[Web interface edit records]
━━━━━━━━
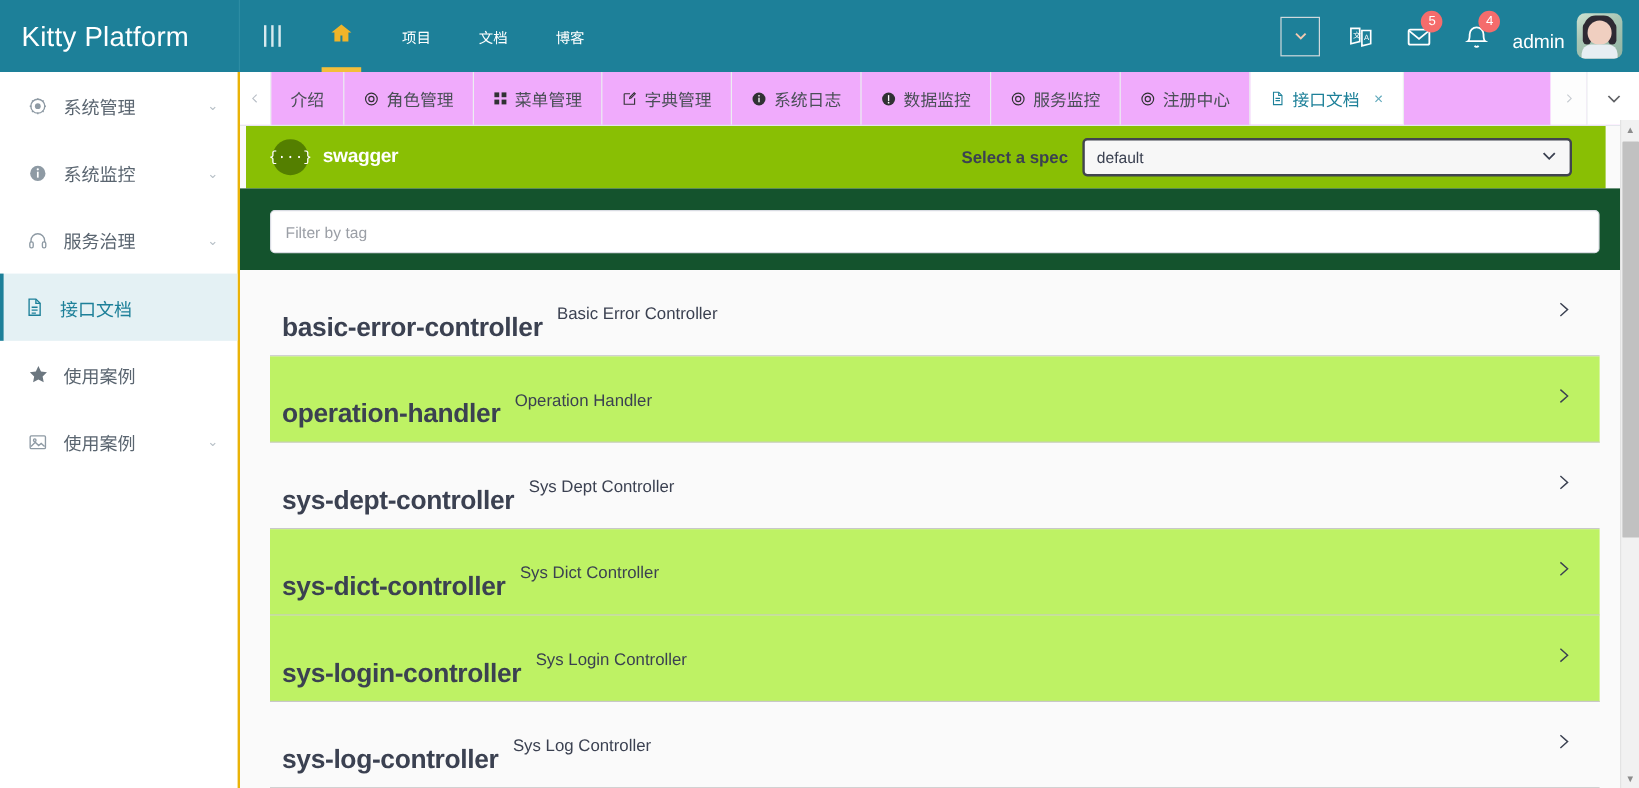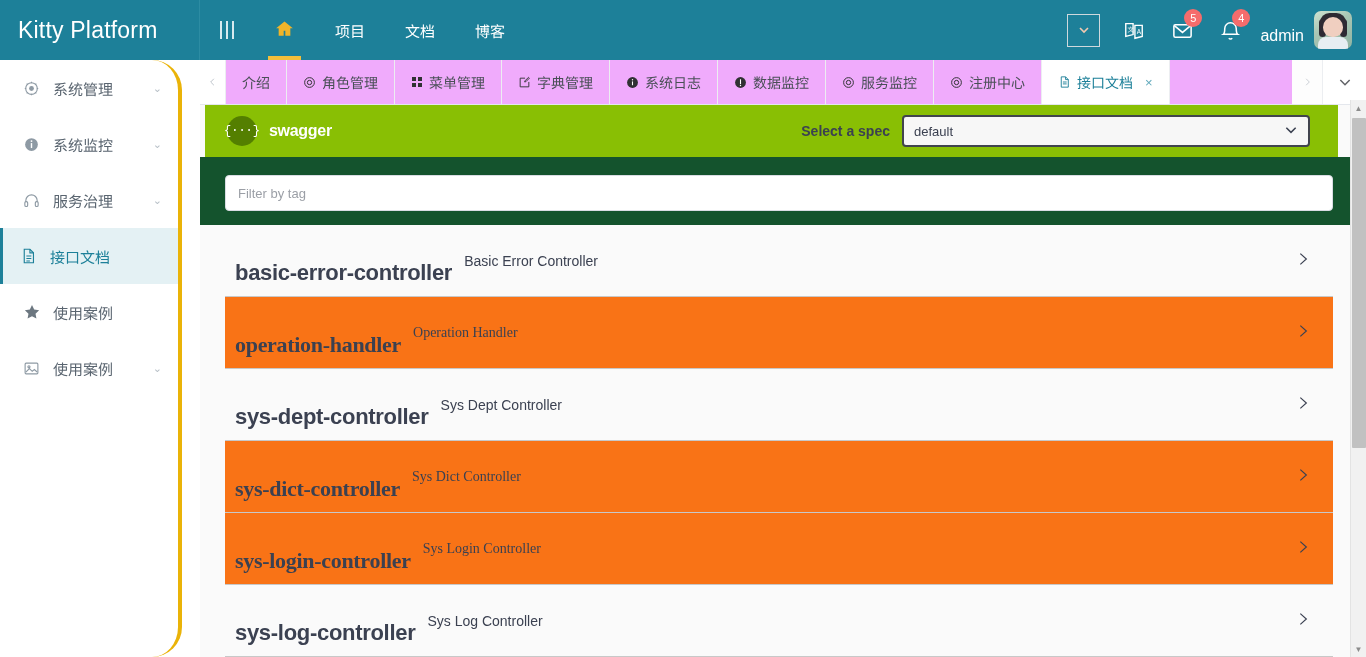--- a/index.html
+++ b/index.html
@@ -32,21 +32,21 @@
     display: flex; align-items: center; justify-content: center;
     cursor: pointer;
   }
   .hamburger span {
     display: inline-block; width: 2px; height: 18px;
     background: #d8eaef; margin: 0 2px;
   }
   .nav-item {
     height: 60px; padding: 0 20px;
     display: flex; align-items: center; justify-content: center;
-    color: #ffffff; font-size: 15px; cursor: pointer;
+    color: #ffffff; font-size: 12px; cursor: pointer;
     position: relative;
   }
   .nav-item.active { color: #f0b429; }
   .nav-item.active::after {
     content: ""; position: absolute; left: 14px; right: 14px; bottom: 0;
     height: 4px; background: #f3be3a;
   }
   .home-glyph { font-size: 21px; line-height: 1; color: #f0b429; }
 
   #nav-right {
@@ -98,25 +98,24 @@
     border-radius: 4px; background: #2e2a33;
   }
   #avatar .body {
     position: absolute; left: 4px; bottom: 0; width: 30px; height: 12px;
     border-radius: 8px 8px 0 0; background: #e7eef2;
   }
 
   
   #sidebar {
     position: absolute; top: 60px; left: 0;
-    width: 182px; height: 597px;
+    width: 200px; height: 597px;
     background: #ffffff;
-    border-right: 4px solid #eab308;
+    border-right: 2px solid #eab308;
     overflow: hidden;
-    border-radius: 30px;
   }
   .side-item {
     height: 56px; display: flex; align-items: center;
     padding: 0 16px 0 20px; cursor: pointer;
     color: #5a6570; font-size: 15px;
     border-left: 3px solid transparent;
   }
   .side-item .s-icon {
     width: 26px; font-size: 16px; color: #8e9aa4;
     display: flex; align-items: center;
@@ -204,21 +203,21 @@
   }
   #filter-input::placeholder { color: #9b9fa6; }
 
   #tag-list { margin: 0 33px 0 25px; }
   .tag-row {
     height: 72px; display: flex; align-items: center;
     padding: 0 22px 0 10px; cursor: pointer;
     border-bottom: 1px solid #c8c8c8;
   }
   .tag-row.odd  { background: #fafafa; }
-  .tag-row.even { background: #f97316; font-family: Liberation Serif, serif; }
+  .tag-row.even { background: #bef264; }
   .tag-name {
     font-size: 22px; font-weight: bold; color: #3b4151;
     letter-spacing: -.3px; white-space: nowrap; margin-top: 25px;
   }
   .tag-desc {
     font-size: 14px; color: #3b4151; margin-left: 12px; white-space: nowrap;
   }
   .tag-caret {
     margin-left: auto; font-size: 22px; color: #3b4151;
     font-family: "DejaVu Sans", sans-serif; line-height: 1;

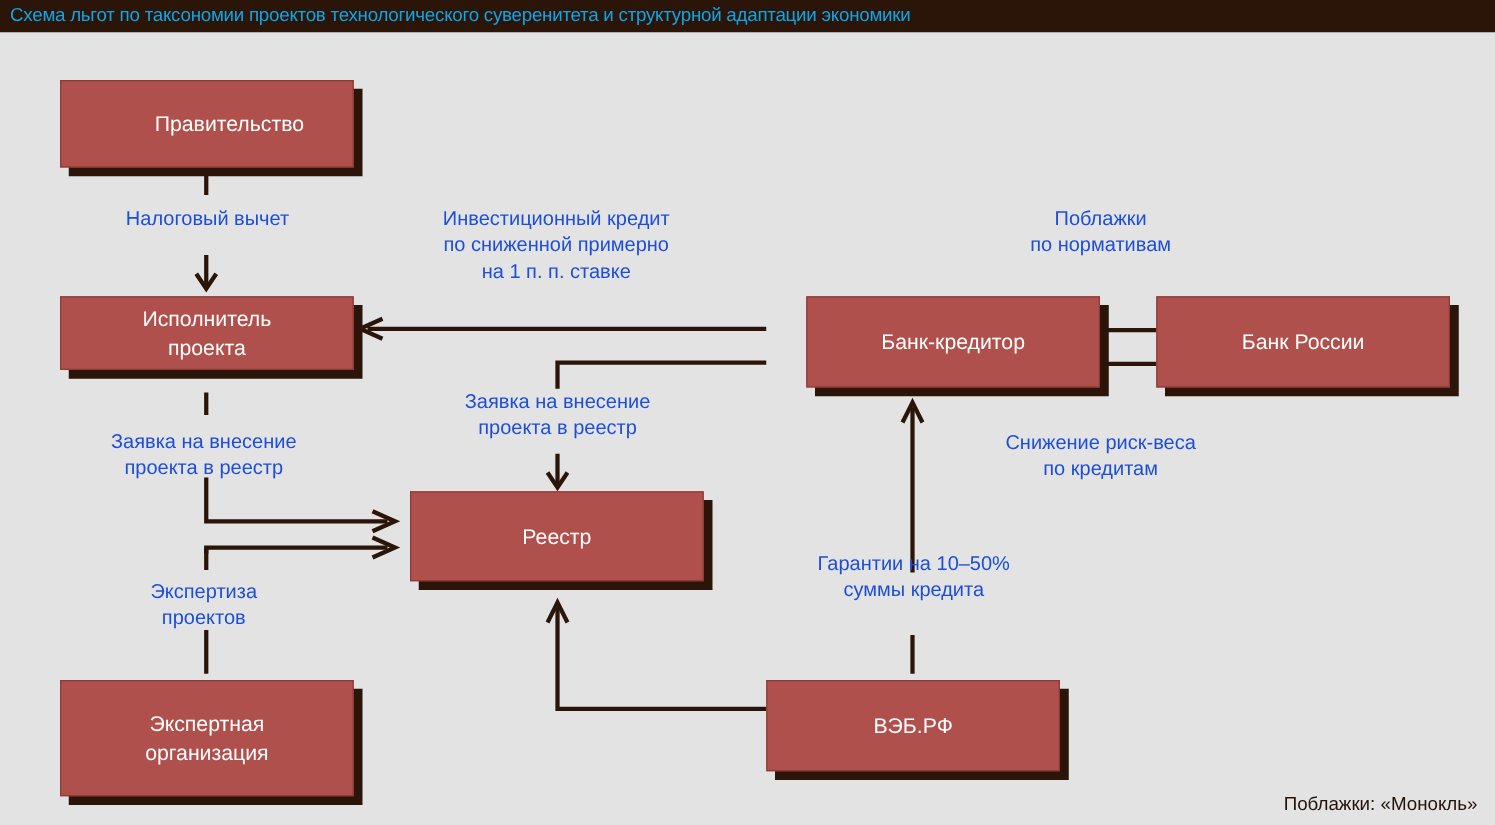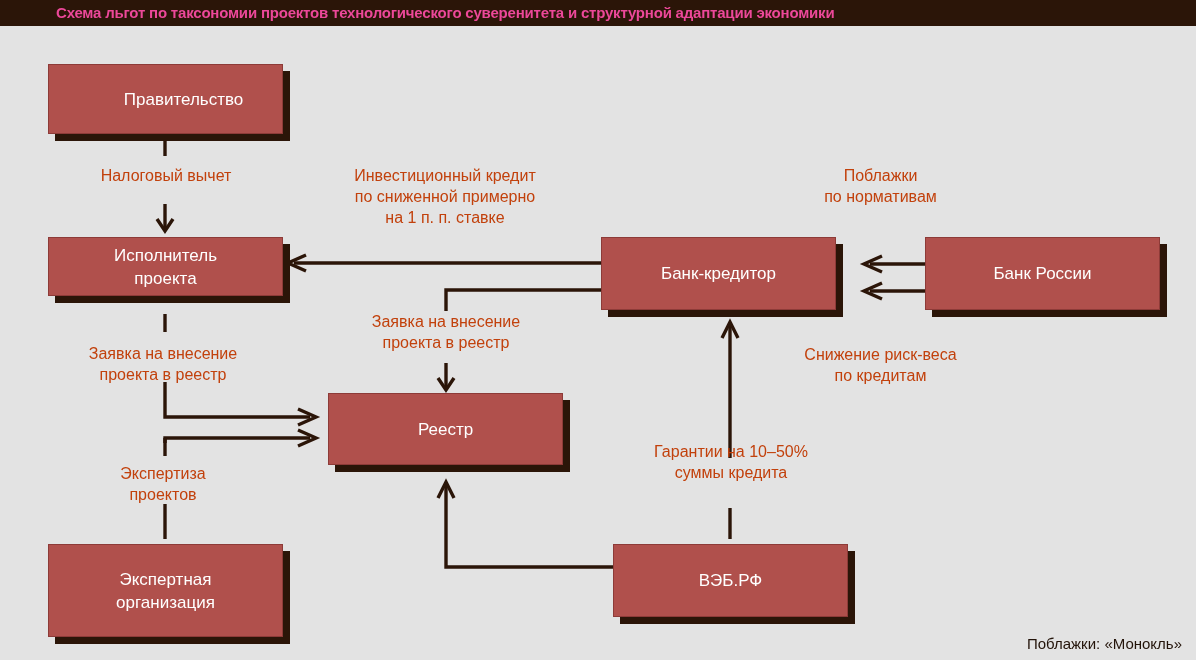--- a/index.html
+++ b/index.html
@@ -14,27 +14,26 @@
   }
   #title-bar {
     position: absolute;
     left: 0; top: 0;
     width: 1196px; height: 26px;
     background: #2b1508;
   }
   #title-bar .title-text {
     position: absolute;
     left: 8px; top: 4px;
-    color: #ec4899;
+    color: #0ea5e9;
     font-size: 15px;
-    font-weight: bold;
+    font-weight: normal;
     letter-spacing: -0.2px;
     white-space: nowrap;
     font-family: "Liberation Sans", sans-serif;
-    margin-left: 48px;
   }
   .canvas {
     position: absolute;
     left: 0; top: 26px;
     width: 1196px; height: 634px;
     background: #e3e3e3;
   }
   .node {
     position: absolute;
     background: #b0504c;
@@ -48,21 +47,21 @@
   .node .node-label {
     color: #ffffff;
     font-size: 17px;
     line-height: 23px;
     text-align: center;
     white-space: pre-line;
     font-family: "Liberation Sans", sans-serif;
   }
   .edge-label {
     position: absolute;
-    color: #c2410c;
+    color: #1d4ed8;
     font-size: 16px;
     line-height: 21px;
     text-align: center;
     white-space: pre-line;
     font-family: "Liberation Sans", sans-serif;
   }
   .source-note {
     position: absolute;
     color: #231309;
     font-size: 15px;
@@ -139,21 +138,21 @@
 
   <div class="node" style="left:48px; top:518px; width:235px; height:93px;">
     <span class="node-label">Экспертная
 организация</span>
   </div>
 
   <div class="node" style="left:328px; top:367px; width:235px; height:72px;">
     <span class="node-label">Реестр</span>
   </div>
 
-  <div class="node" style="left:601px; top:211px; width:235px; height:73px;">
+  <div class="node" style="left:645px; top:211px; width:235px; height:73px;">
     <span class="node-label">Банк-кредитор</span>
   </div>
 
   <div class="node" style="left:925px; top:211px; width:235px; height:73px;">
     <span class="node-label">Банк России</span>
   </div>
 
   <div class="node" style="left:613px; top:518px; width:235px; height:73px;">
     <span class="node-label">ВЭБ.РФ</span>
   </div>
━━━━━━━━
### Work item
In the records above, find each line that mentions the string "radius", then copy it.

### Finished exercise
     border-radius: 4px; background: #2e2a33;
     border-radius: 8px 8px 0 0; background: #e7eef2;
-    border-radius: 30px;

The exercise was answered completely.